__Information__.

►

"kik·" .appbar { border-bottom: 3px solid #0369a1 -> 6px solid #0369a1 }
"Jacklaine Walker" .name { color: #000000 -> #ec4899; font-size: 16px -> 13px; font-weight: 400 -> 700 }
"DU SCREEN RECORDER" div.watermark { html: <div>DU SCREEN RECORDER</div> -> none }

◄
►

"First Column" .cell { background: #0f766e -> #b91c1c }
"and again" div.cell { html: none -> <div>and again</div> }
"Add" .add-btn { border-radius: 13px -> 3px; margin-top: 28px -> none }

◄
►

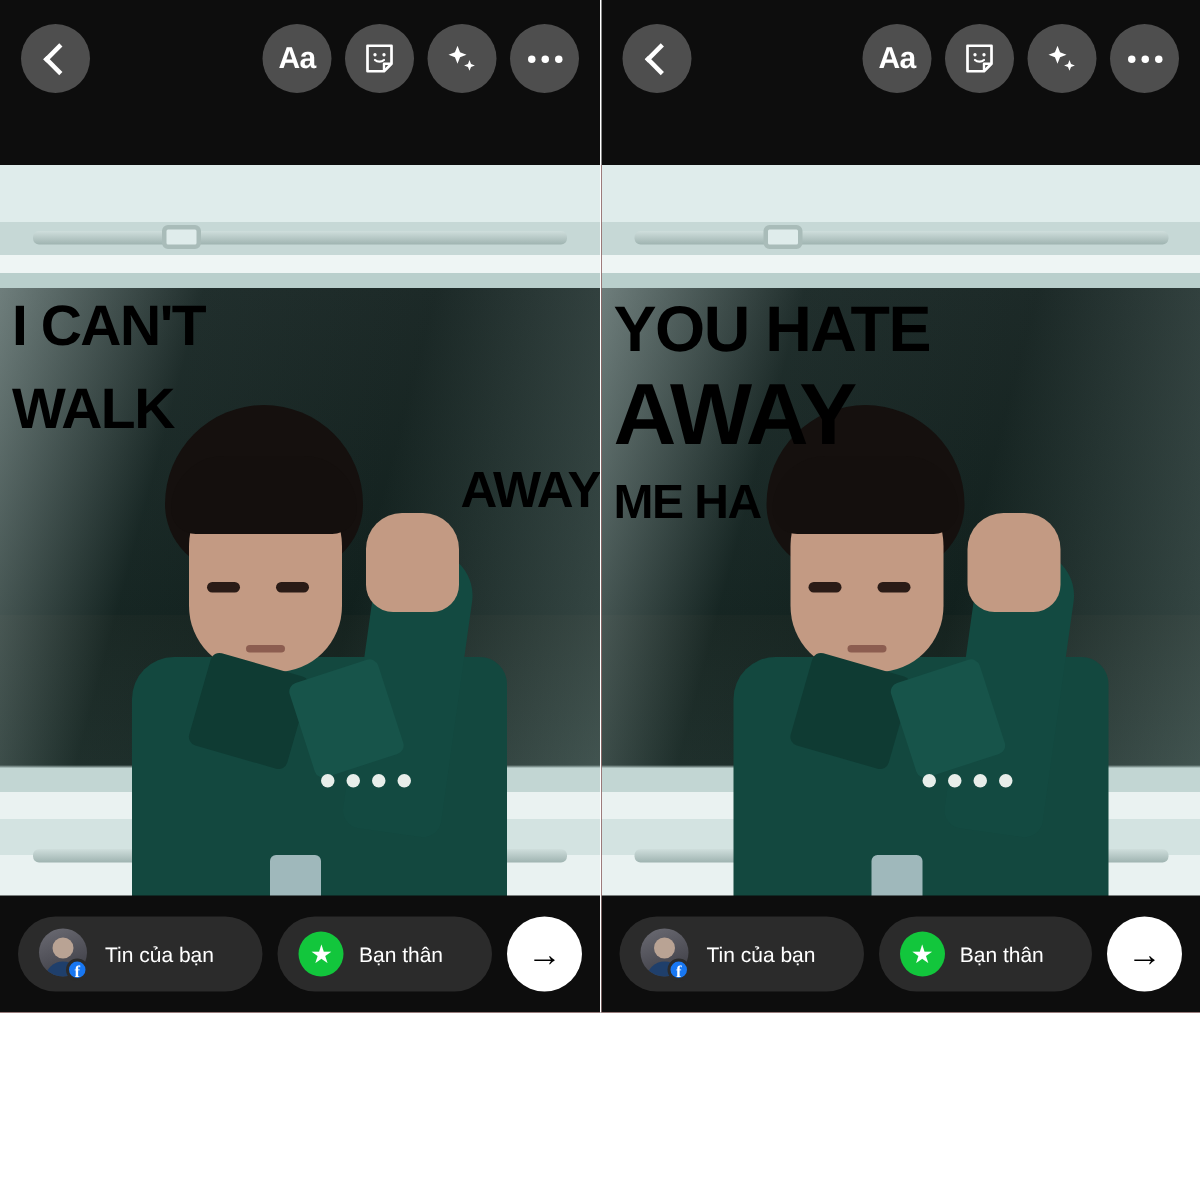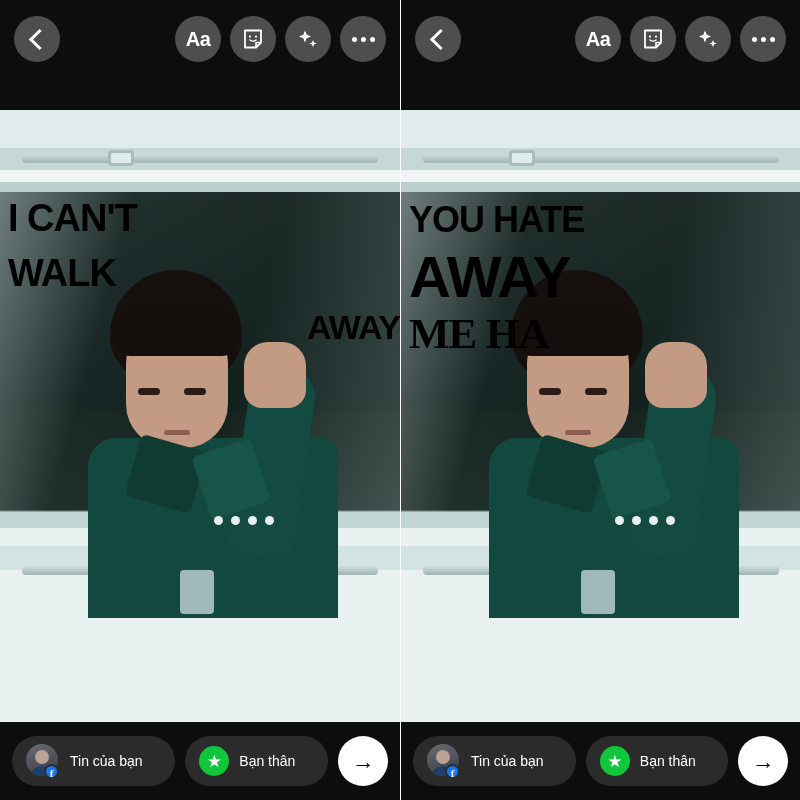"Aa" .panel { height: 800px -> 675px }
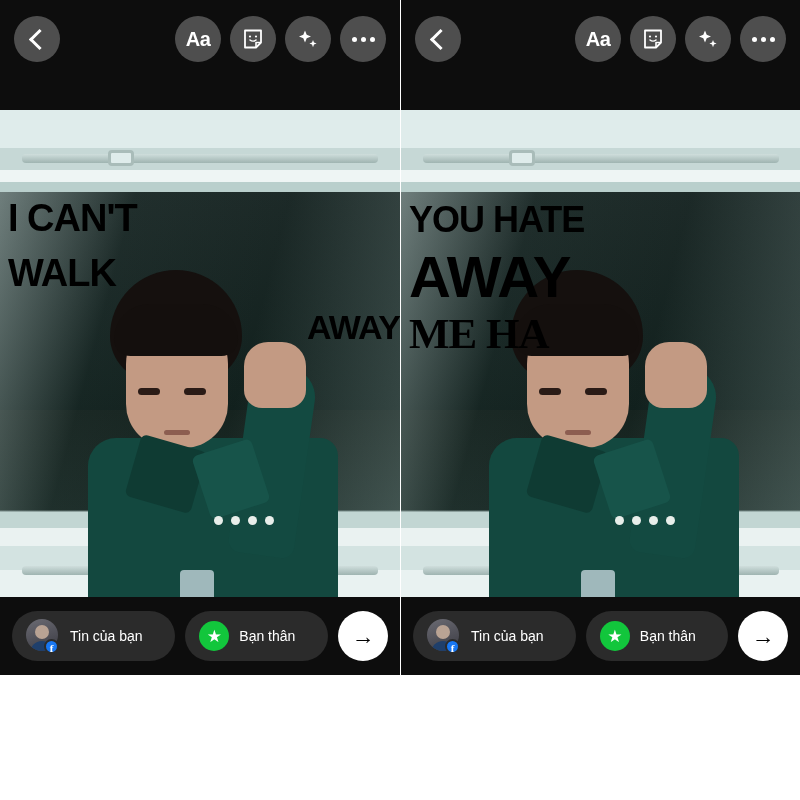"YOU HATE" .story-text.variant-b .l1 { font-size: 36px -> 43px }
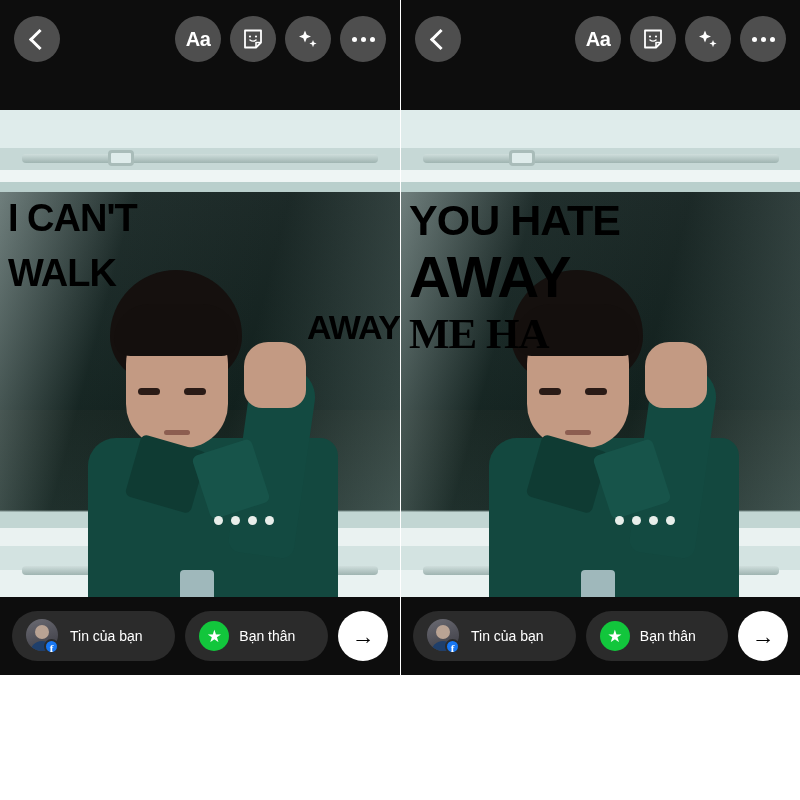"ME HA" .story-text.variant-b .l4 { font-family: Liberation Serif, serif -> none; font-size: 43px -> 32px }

◄

__Work required__. Give the lines above again exactly, from the one containing "height: 800px ->" to the one containing "Liberation Serif, serif", both included, but leave out the pictures.

__Written reply__.
"Aa" .panel { height: 800px -> 675px }
"YOU HATE" .story-text.variant-b .l1 { font-size: 36px -> 43px }
"ME HA" .story-text.variant-b .l4 { font-family: Liberation Serif, serif -> none; font-size: 43px -> 32px }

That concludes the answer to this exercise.